*** Block opens ***

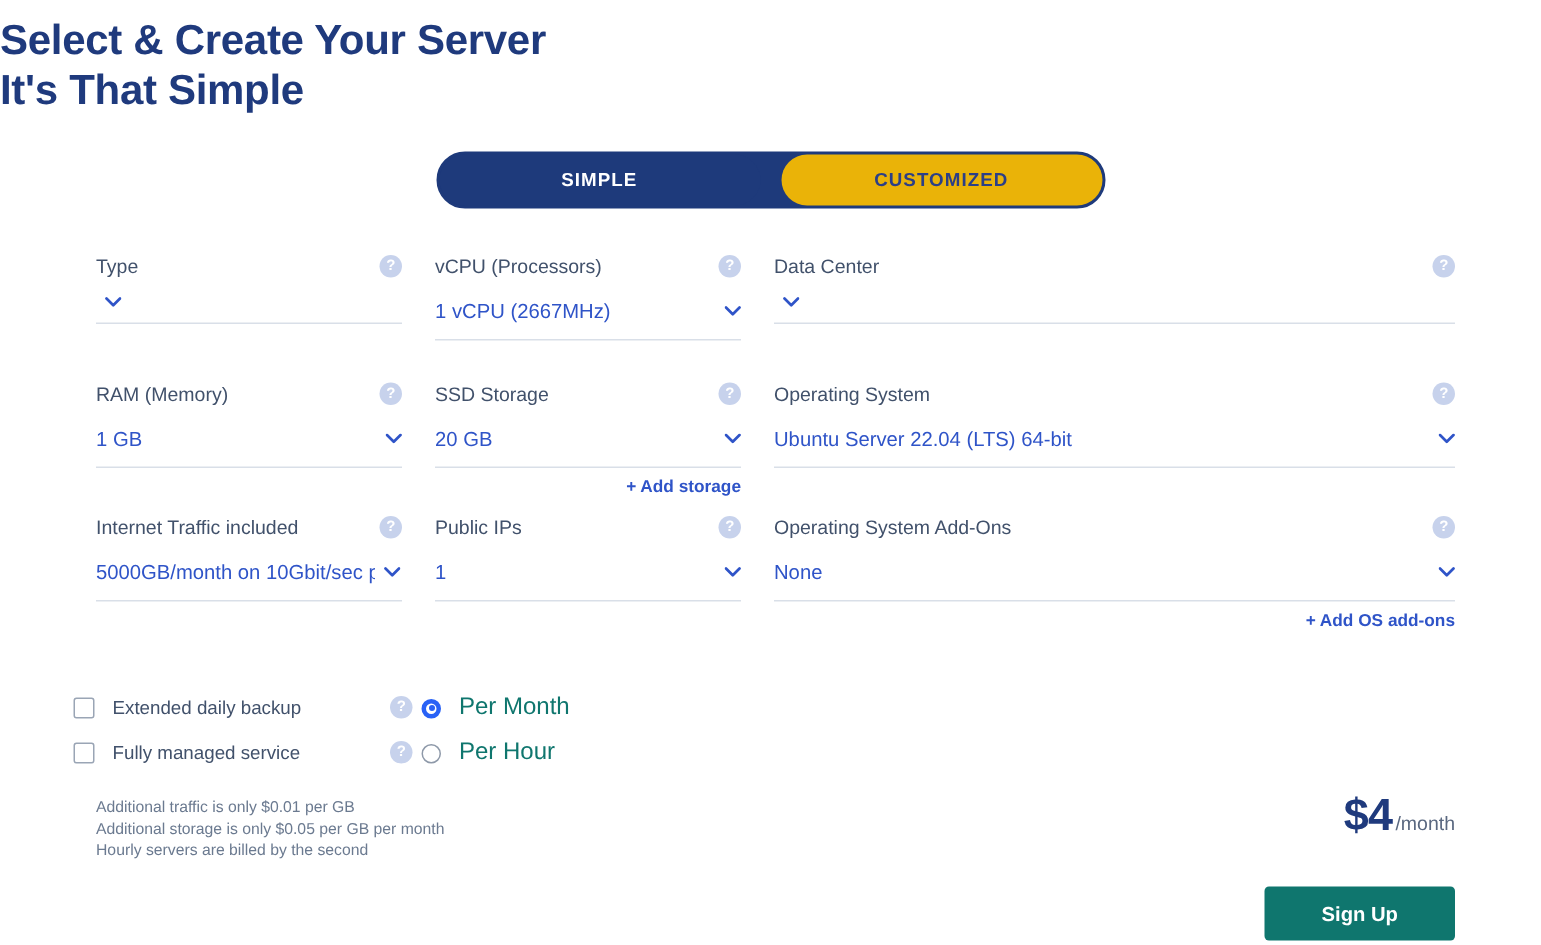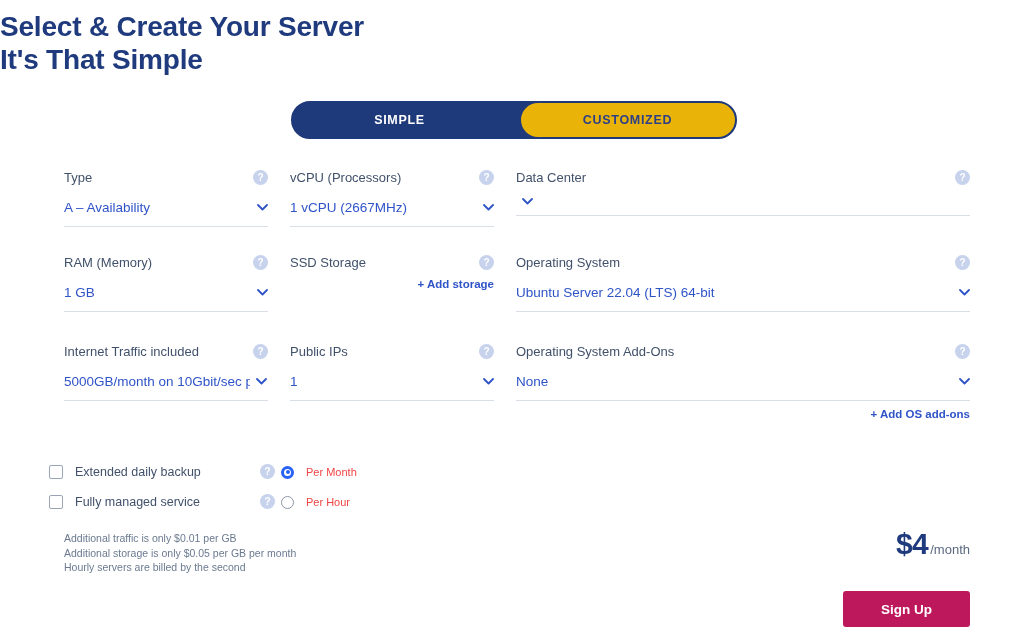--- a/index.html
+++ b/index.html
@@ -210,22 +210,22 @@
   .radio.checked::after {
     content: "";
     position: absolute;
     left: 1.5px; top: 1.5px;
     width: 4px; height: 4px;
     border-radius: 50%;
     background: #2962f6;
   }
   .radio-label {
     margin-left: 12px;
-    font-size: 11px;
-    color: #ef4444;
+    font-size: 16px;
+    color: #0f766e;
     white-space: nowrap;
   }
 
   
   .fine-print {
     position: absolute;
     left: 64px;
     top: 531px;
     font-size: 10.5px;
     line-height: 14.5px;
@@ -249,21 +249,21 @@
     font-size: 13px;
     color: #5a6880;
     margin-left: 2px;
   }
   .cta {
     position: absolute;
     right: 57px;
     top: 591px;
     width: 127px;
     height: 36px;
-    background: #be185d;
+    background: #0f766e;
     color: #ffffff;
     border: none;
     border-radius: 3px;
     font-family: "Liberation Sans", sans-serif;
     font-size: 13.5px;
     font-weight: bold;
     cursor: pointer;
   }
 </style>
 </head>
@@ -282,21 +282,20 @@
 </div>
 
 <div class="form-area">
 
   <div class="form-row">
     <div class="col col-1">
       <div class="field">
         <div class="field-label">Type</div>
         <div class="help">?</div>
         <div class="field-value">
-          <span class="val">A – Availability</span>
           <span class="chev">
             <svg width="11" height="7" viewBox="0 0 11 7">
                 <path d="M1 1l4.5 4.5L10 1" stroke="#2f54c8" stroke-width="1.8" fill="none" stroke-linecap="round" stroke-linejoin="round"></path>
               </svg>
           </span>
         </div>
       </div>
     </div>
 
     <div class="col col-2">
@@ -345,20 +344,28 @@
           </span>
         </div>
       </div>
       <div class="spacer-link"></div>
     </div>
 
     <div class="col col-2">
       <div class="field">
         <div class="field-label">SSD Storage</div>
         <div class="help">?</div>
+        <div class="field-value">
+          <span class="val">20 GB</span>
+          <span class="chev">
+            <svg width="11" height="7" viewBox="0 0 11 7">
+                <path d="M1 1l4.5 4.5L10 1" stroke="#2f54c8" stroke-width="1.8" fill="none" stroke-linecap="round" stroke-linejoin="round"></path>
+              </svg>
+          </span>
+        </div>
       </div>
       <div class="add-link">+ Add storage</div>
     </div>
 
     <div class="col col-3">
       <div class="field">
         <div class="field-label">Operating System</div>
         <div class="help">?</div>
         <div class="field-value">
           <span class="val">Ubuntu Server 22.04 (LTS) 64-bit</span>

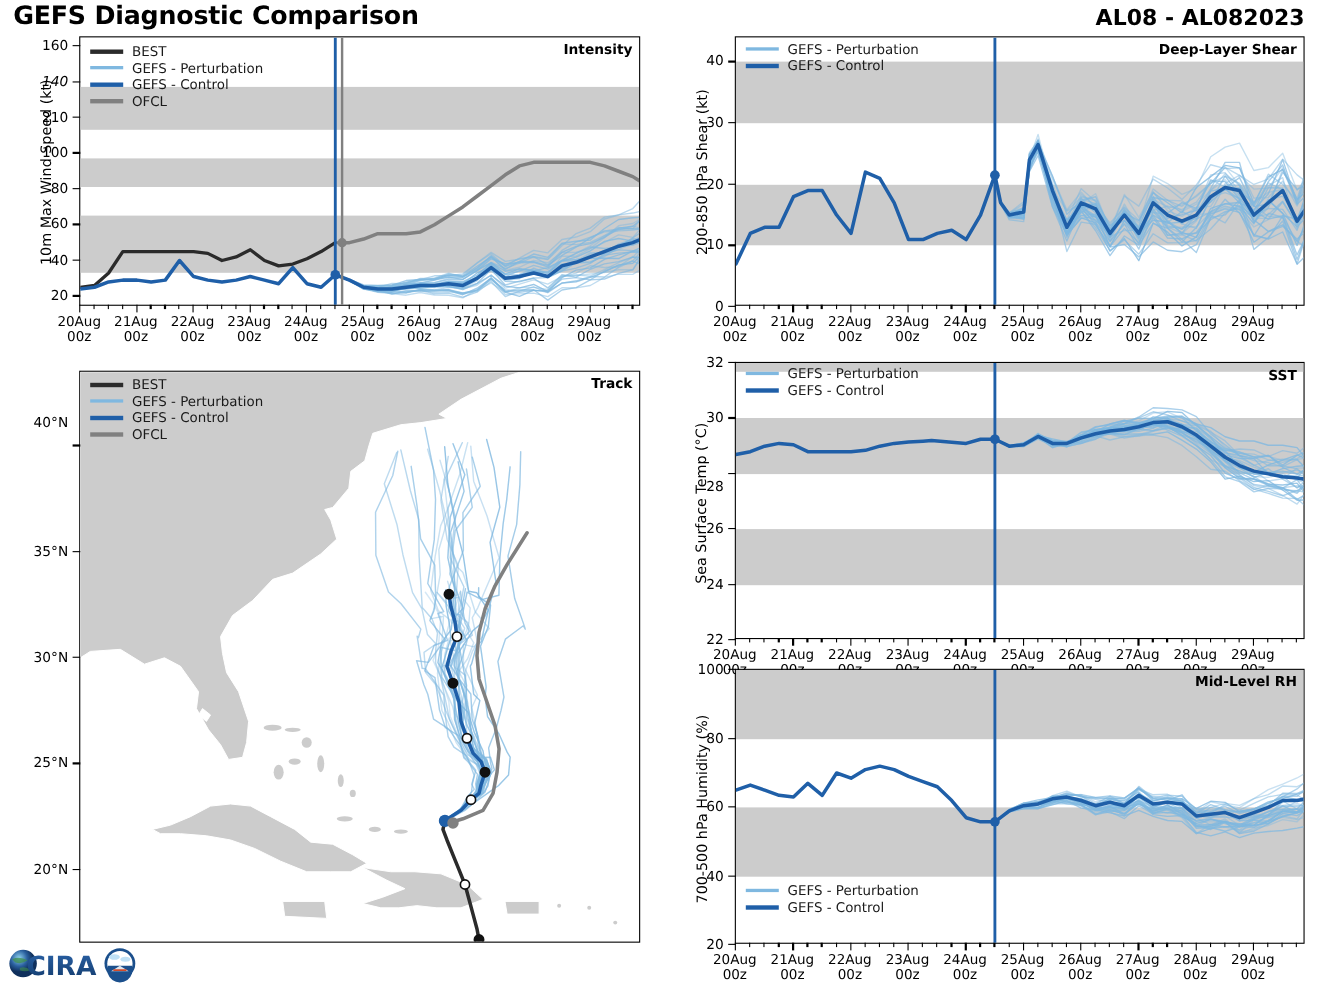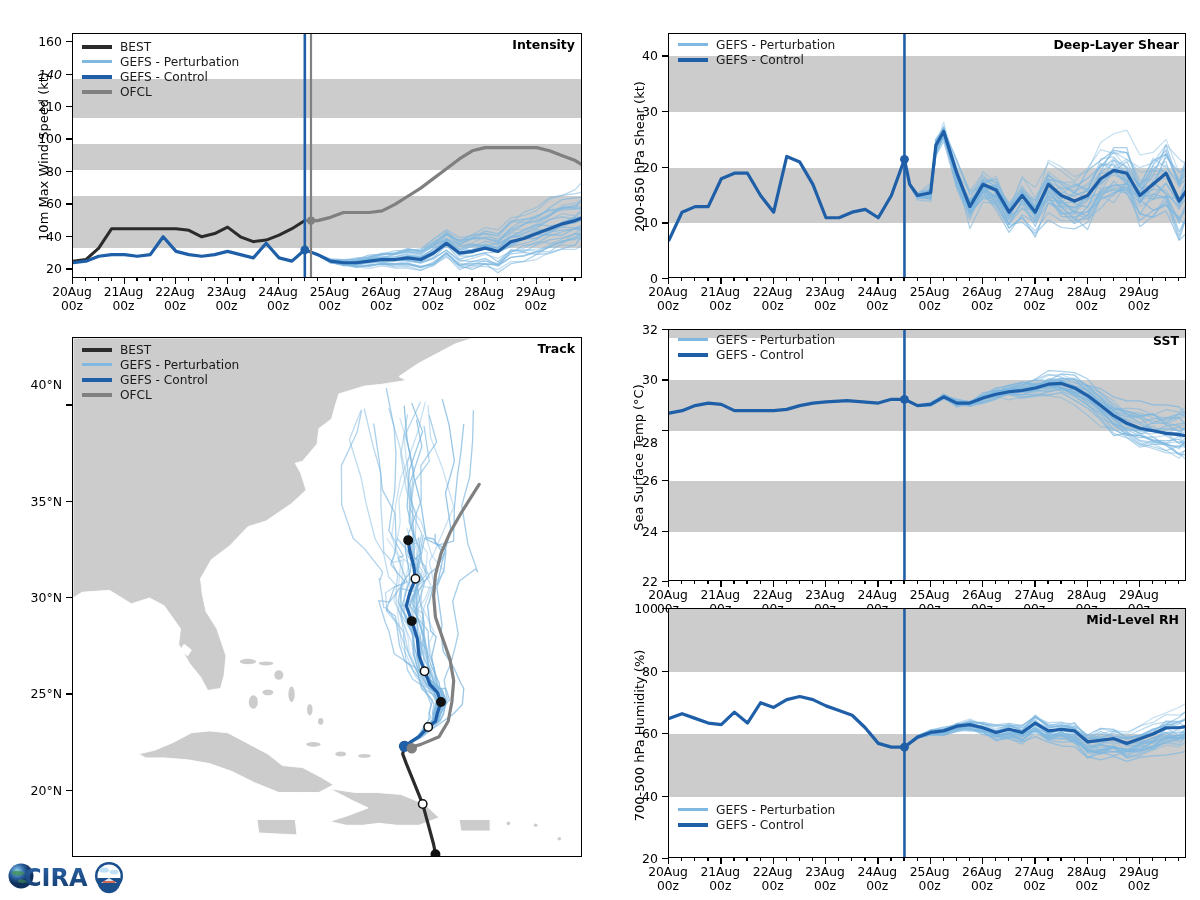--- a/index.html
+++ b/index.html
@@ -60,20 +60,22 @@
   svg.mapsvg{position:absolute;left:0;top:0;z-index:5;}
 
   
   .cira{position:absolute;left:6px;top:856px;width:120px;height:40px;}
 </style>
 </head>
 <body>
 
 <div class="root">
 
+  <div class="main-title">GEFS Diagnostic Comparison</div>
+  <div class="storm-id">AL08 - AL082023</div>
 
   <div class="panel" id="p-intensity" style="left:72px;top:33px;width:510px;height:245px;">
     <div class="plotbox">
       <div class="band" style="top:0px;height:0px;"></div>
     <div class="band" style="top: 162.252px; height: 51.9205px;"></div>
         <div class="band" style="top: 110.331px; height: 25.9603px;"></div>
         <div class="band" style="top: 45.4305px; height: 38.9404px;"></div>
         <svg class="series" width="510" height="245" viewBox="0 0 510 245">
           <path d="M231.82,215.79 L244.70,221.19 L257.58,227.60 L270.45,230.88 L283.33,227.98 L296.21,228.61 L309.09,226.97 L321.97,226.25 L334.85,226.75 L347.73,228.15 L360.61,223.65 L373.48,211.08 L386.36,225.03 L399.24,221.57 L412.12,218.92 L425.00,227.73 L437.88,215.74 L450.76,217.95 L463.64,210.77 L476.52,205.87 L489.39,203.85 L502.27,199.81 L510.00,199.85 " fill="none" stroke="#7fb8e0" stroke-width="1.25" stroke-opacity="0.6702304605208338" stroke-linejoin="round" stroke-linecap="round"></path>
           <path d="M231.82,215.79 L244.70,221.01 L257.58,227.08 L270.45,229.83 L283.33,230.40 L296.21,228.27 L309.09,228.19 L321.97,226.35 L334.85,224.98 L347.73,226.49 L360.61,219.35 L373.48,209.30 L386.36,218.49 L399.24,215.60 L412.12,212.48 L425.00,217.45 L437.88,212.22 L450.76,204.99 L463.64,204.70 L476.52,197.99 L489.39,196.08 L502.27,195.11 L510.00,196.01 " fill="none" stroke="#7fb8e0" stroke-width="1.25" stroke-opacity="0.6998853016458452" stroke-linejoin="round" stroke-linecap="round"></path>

*** Block closes ***

**Task brief**
Only a number is expected: the count of lines in the entries that include the string "color".

**Solution**
4